Reputation: 21
I found this speech recognition code that I downloaded from a blog. It works fine, it asks to record sounds to create a dataset and then you have to call a function to train the system using neural networks.
I want to use this code to train using my dataset of 20 words that I want to recognise.
Problem: I have a dataset of 800 files for twenty words i.e. 40 recordings from different people for each word. I used Windows sound recorder to collect the files. The problem is that in the code is that the size of the input file is set to ALWAYS be 8000, my dataset on the other hand is not constant, some files are 2 seconds long, some are 3 that means there'll be different number of samples in each file.

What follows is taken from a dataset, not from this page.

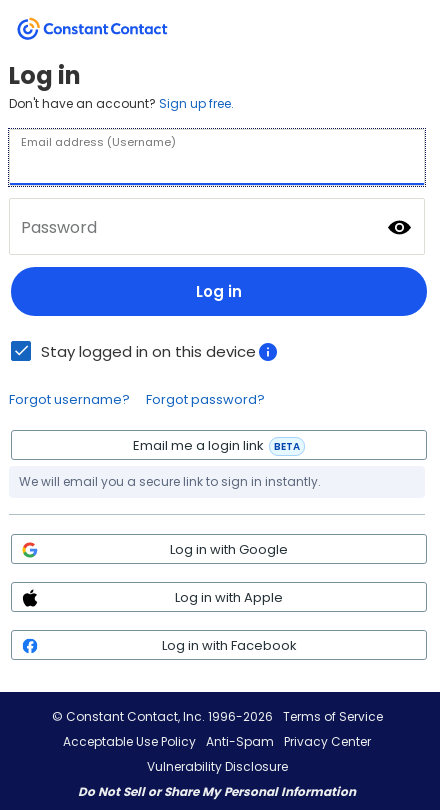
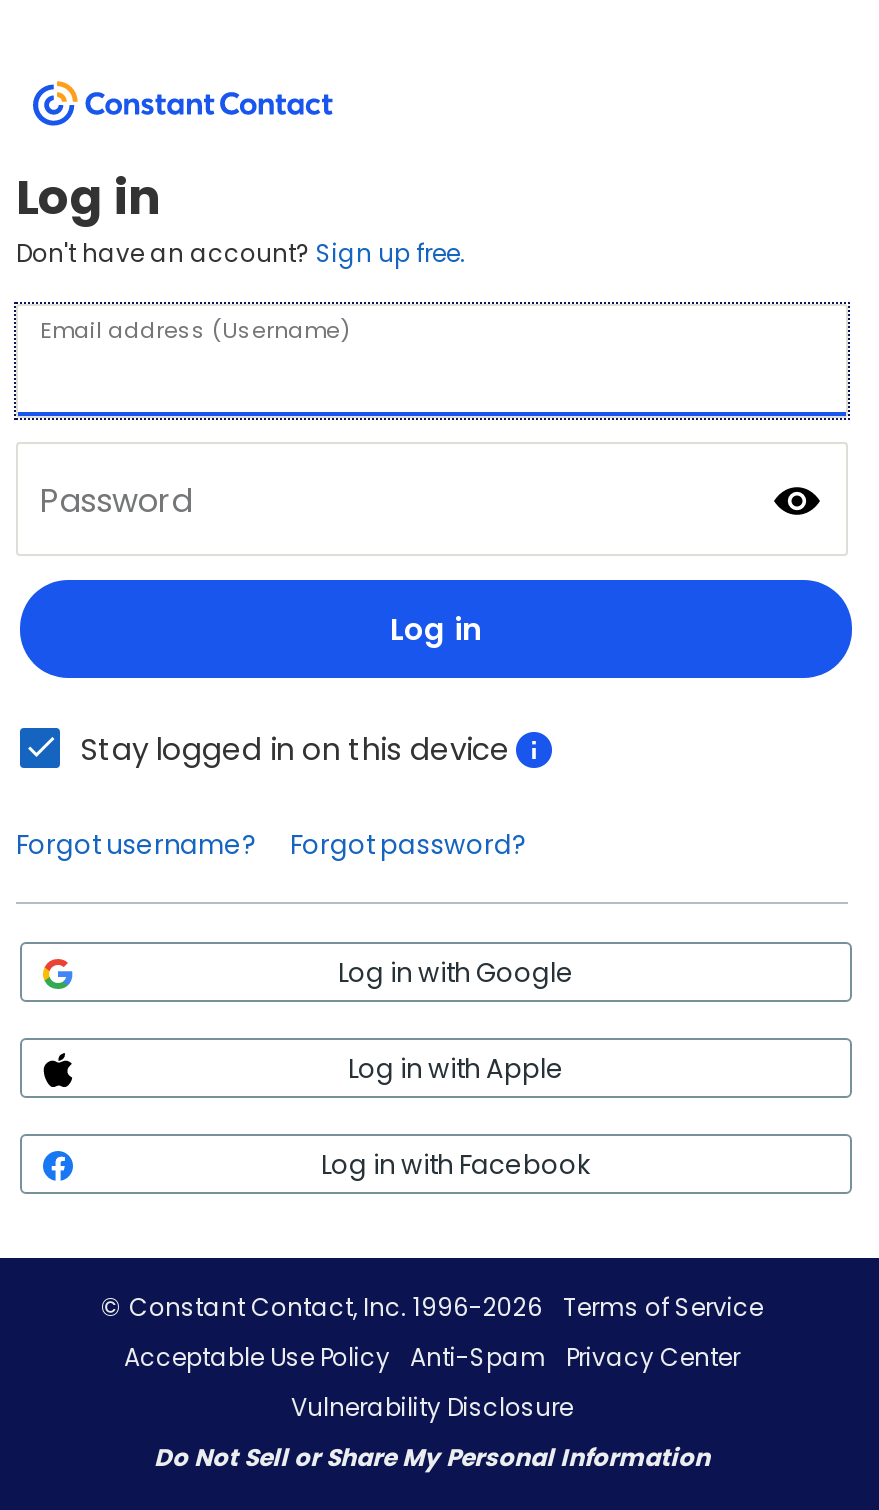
- Email me a login link BETA
- We will email you a secure link to sign in instantly.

If the samples per input signal variate it'll probably generate errors. I want to use my files to train the system. How do I do that?
Code:
clc;clear all;
load('voicetrainfinal.mat');
Fs=8000;
for l=1:20
clear y1 y2 y3;
display('record voice');
pause();
x=wavrecord(Fs,Fs); % wavrecord(n,Fs) records n samples at a sampling rate of Fs
maxval = max(x);
if maxval<0.04
display('Threshold value is too large!');
end
t=0.04;
j=1;
for i=1:8000
if(abs(x(i))>t)
y1(j)=x(i);
j=j+1;
end
end
y2=y1/(max(abs(y1)));
y3=[y2,zeros(1,3120-length(y2))];
y=filter([1 -0.9],1,y3');%high pass filter to boost the high frequency components
%%frame blocking
blocklen=240;%30ms block
overlap=80;
block(1,:)=y(1:240);
for i=1:18
block(i+1,:)=y(i*160:(i*160+blocklen-1));
end
w=hamming(blocklen);
for i=1:19
a=xcorr((block(i,:).*w'),12);%finding auto correlation from lag -12 to 12
for j=1:12
auto(j,:)=fliplr(a(j+1:j+12));%forming autocorrelation matrix from lag 0 to 11
end
z=fliplr(a(1:12));%forming a column matrix of autocorrelations for lags 1 to 12
alpha=pinv(auto)*z';
lpc(:,i)=alpha;
end
wavplay(x,Fs);
X1=reshape(lpc,1,228);
a1=sigmoid(Theta1*[1;X1']);
h=sigmoid(Theta2*[1;a1]);
m=max(h);
p1=find(h==m);
if(p1==10)
P=0
else
P=p1
end
end
Upvotes: 1
Views: 842
Reputation: 11
n=noOfFiles
for k=1:n
M(k,1:length(filedata{k})) = filedata{k}
end
:P
Upvotes: 1
Reputation: 471
In your code you have:
Fs=8000;
wavrecord(n,Fs) % records n samples at a sampling rate Fs
for i=1:8000
if(abs(x(i))>t)
y1(j)=x(i);
j=j+1;
end
end
It seems that instead of recording you are going to import your sound file (here for a .wave file):
[y, Fs] = wavread(filename);
Instead of hardcoding the 8000
value you can read the length of your file:
n = length(y);
and then just use that n
variable in the for
loop:
for i=1:n
if(abs(x(i))>t)
y1(j)=x(i);
j=j+1;
end
end
The rest of the code seems to be independent of that 8000
value.
If you are worried that having non-constant file length. Compute n_max
, the maximum length of all the audio recordings you have. And for recording shorter than n_max
samples pad them with zeros so as to make them all n_max
long.
n_max = 0;
for file = ["file1" "file2" ... "filen"]
[y, Fs] = wavread(filename);
n_max = max(n_max,length(y));
end
Then each time you process a sound vector you can pad it with 0 (harmless for you, because 0 means no sound) like so:
y = [y, zeros(1, n_max - length(y))];
Upvotes: 1